After the crash, he crawled 100 yards from his truck and spent the night near a creek in the ravine. Photos provided by the sheriff’s office showed a white pickup truck on its side in a creek, surrounded by bright green trees and bushes.

Tyree Garrett said he found the truck in the morning after looking at spots near the creek that could not be seen from the road. He saw injured dogs lying near the truck and yelled his brother’s name, but he did not get a response.

“It stopped my heart,” Mr. Garrett said. “I just, God darn, thought for sure my brother was gone.”

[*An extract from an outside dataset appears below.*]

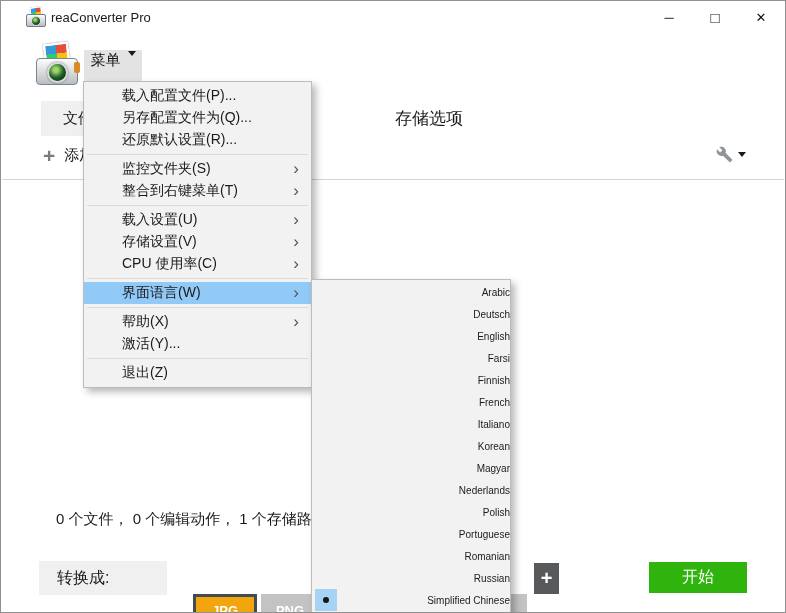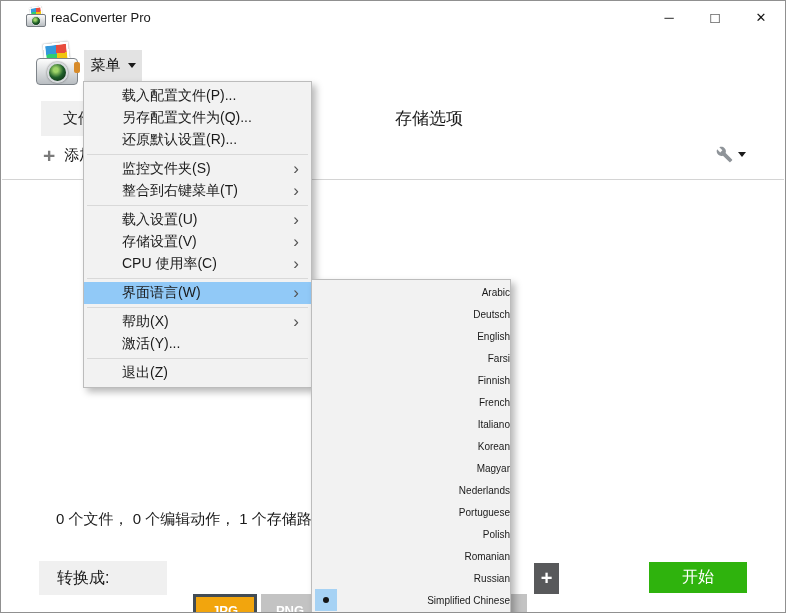"菜单" .menu-btn { align-items: center -> flex-start }
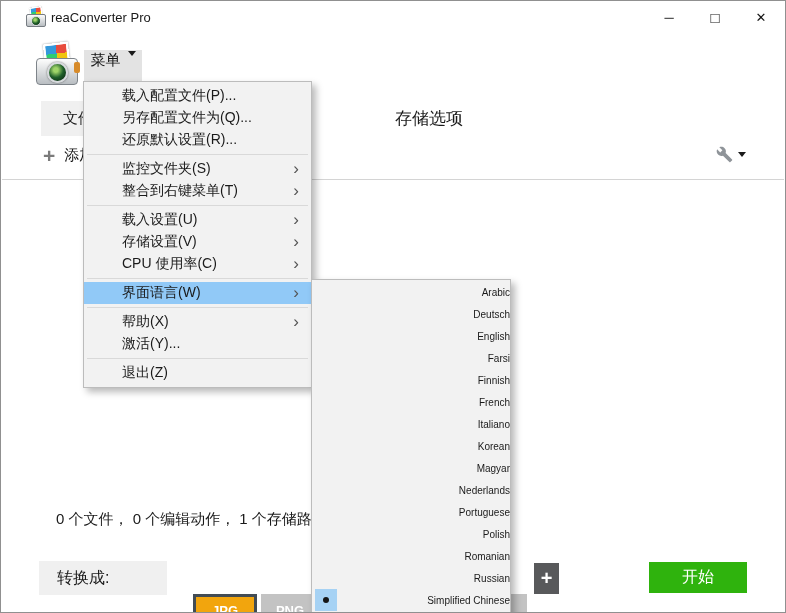"Portuguese" div.l-item { order: before "Polish" -> after "Polish" }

It had been pouring rain and cold at night, so he wasn’t sure how his brother could have survived. The ravine was straight up and down and inaccessible without rappelling gear, he said, so he drove to get reception on his phone and called the sheriff’s office.

The rescuers arrived and heard Mr. Garrett calling for help.

Pine Valley Rural Fire Protection District volunteers and U.S. Forest Service workers used chain saws to clear a path for the search and rescue team, which put Mr. Garrett in a rescue basket. Baker County Search and Rescue connected the basket to ropes, then lifted it off the ground and pulled it across the ravine.

Mr. Garrett was put in an ambulance, then airlifted to a nearby hospital.

“He’s got a cracked ankle and his body itself is just really bruised and battered,” Tyree told The New York Times. “So it’s going to take him a while at his age to get back on his feet.”

Mr. Garrett had been traveling with three other dogs that were found alive nearby, his brother said. One of the dogs had surgery for a broken hip and injured its femur and another had broken its leg in two spots.